Wenn das Handwerkszeug zwingende Voraussetzung ist, astrologisch zu arbeiten, dann muss es auch korrekt sein. Dann benötige ich tatsächlich das „richtige“ Horoskop für eine „richtige“ Deutung und eine hilfreiche, klientenzentrierte Beratung. Daher schicke ich Klient/innen wieder fort, die keine Geburtszeit nennen können oder nur eine vage Vorstellung davon haben. „Irgendwann zwischen 7 und 9“ genügt eben nicht, wenn man weiß, dass bereits alle vier Minuten der Aszendent um ein Grad weiter rückt. Die genaue Geburtsuhrzeit lässt sich in Deutschland unkompliziert beim Standesamt des Geburtsortes erfragen.

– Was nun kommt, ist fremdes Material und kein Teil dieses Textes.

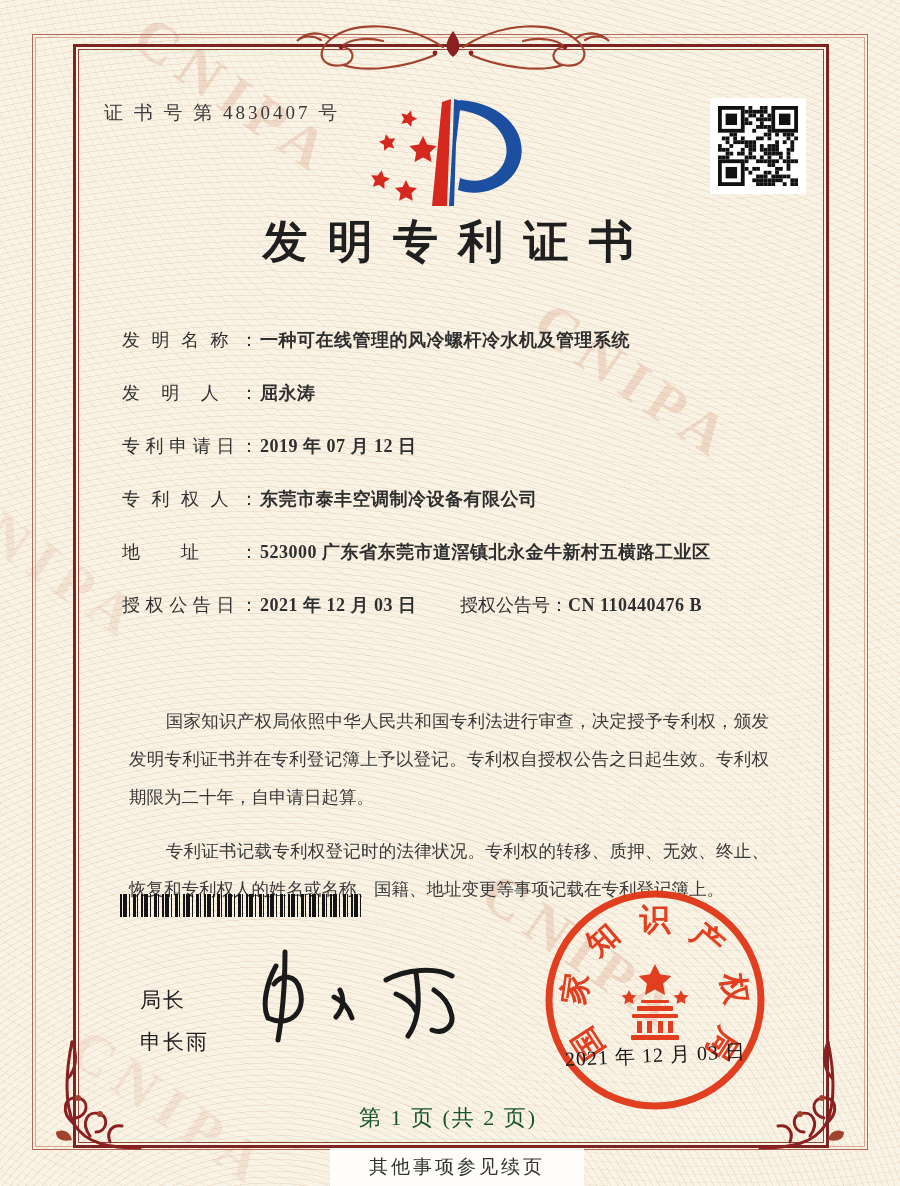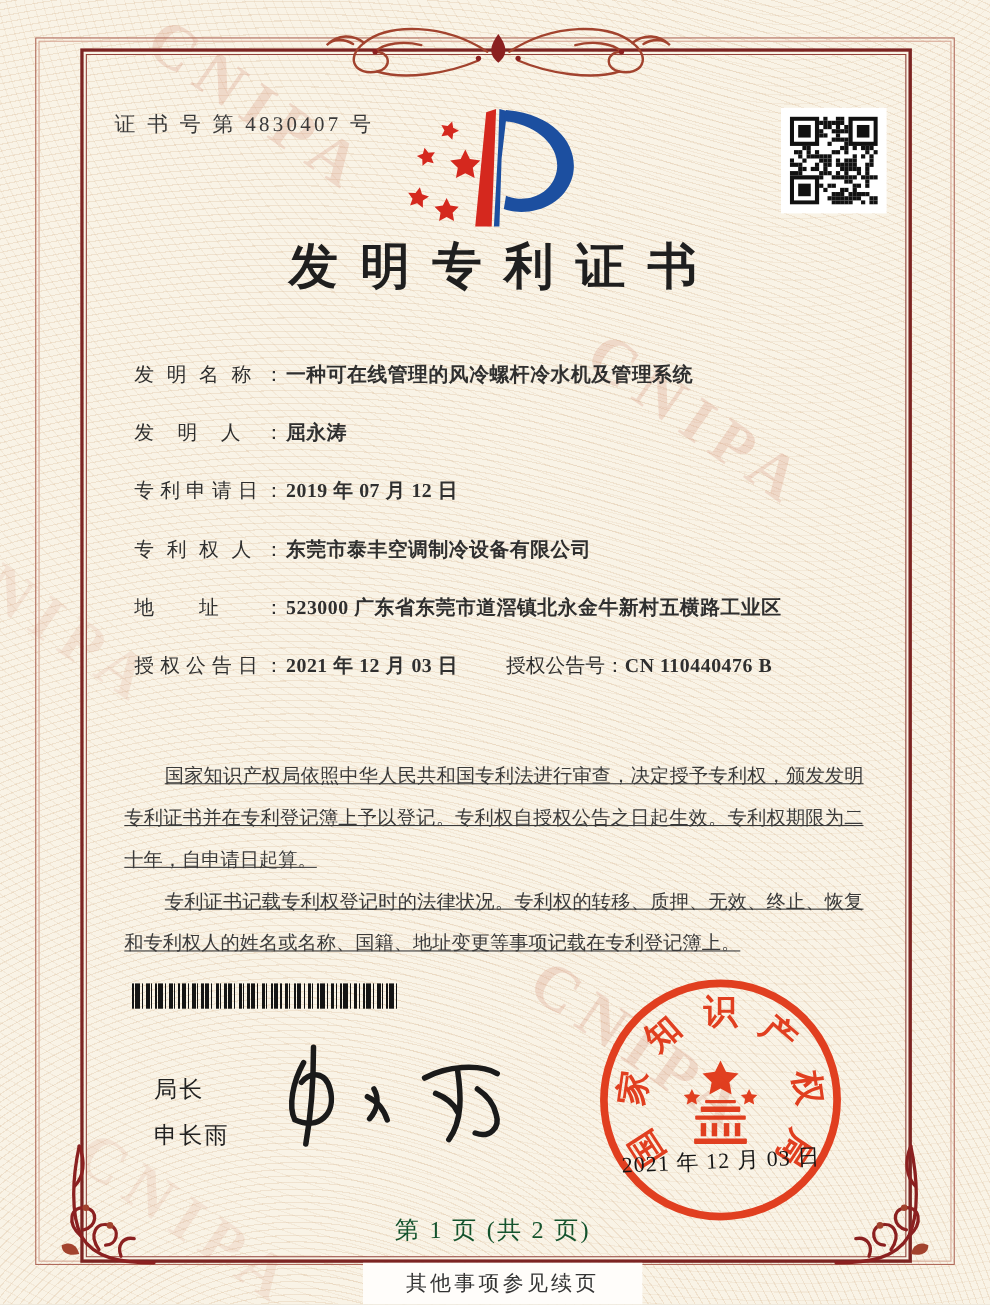"国家知识产权局依照中华人民共和国专利法进行审查，决定授予专利权，颁发发明专利证书" .paras p { margin: 0 -> 16px; text-decoration: underline -> none }
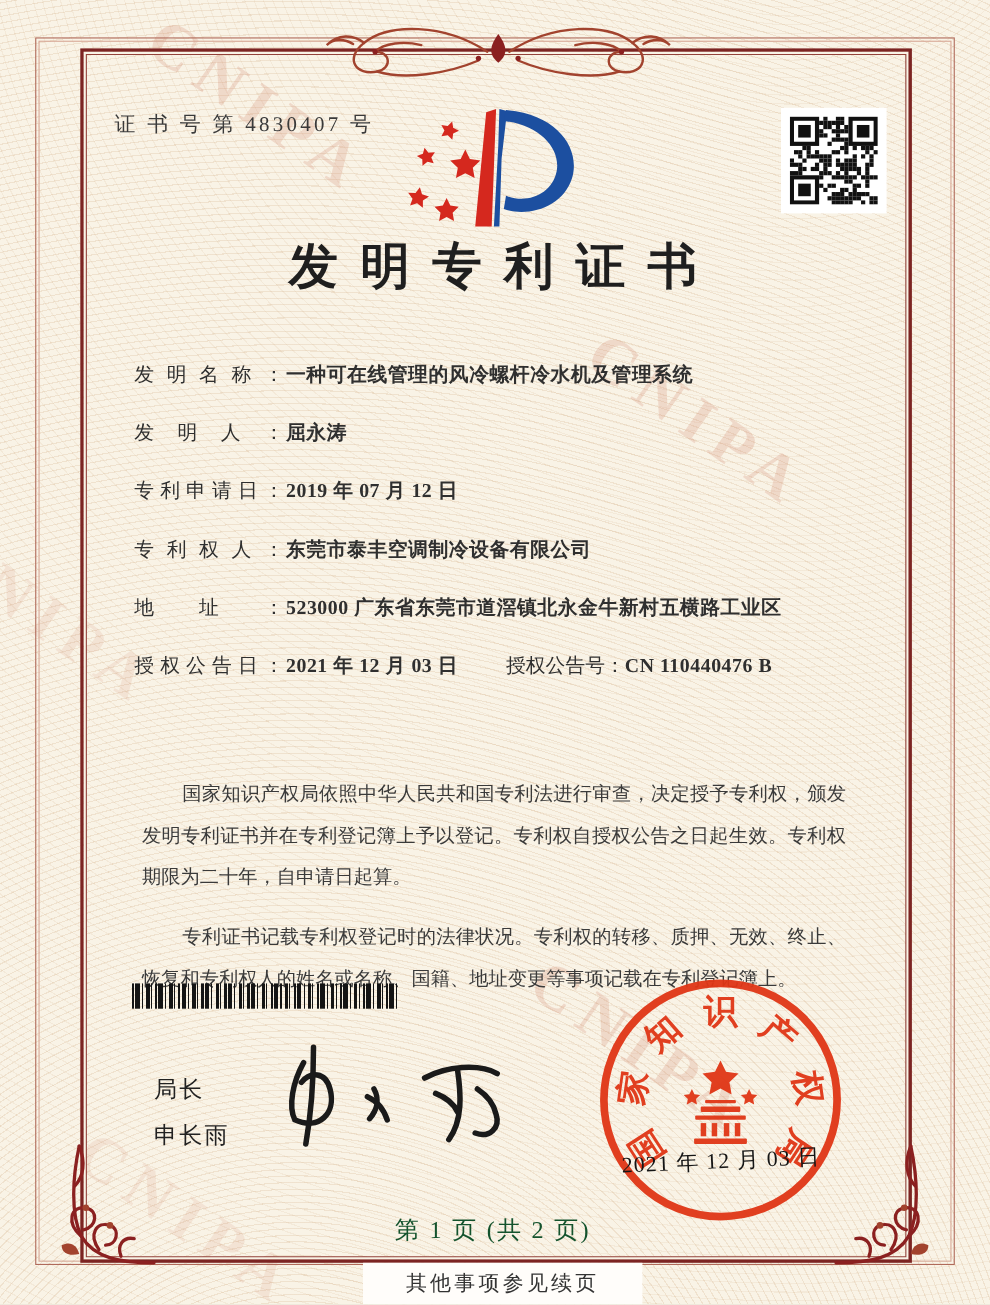"局长" .officer div { margin-top: none -> 10px }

Astrologie wird als Unterhaltungsinstrument eingesetzt: als Party-Gag, als Zeitschriften-Füllsel, als Zuckerwürfelaufdruck. Doch mit dem, was Astrologie wirklich kann, hat all dies nichts zu tun. Astrologie ist eine ernstzunehmende Lebenshilfe. Sie ist nicht die Antwort auf alle Fragen, doch sie ist ein wertvolles und hilfreiches Mittel, um viele Fragen die die eigene Persönlichkeit, das Werden und Sein und das eigene Leben zu beantworten.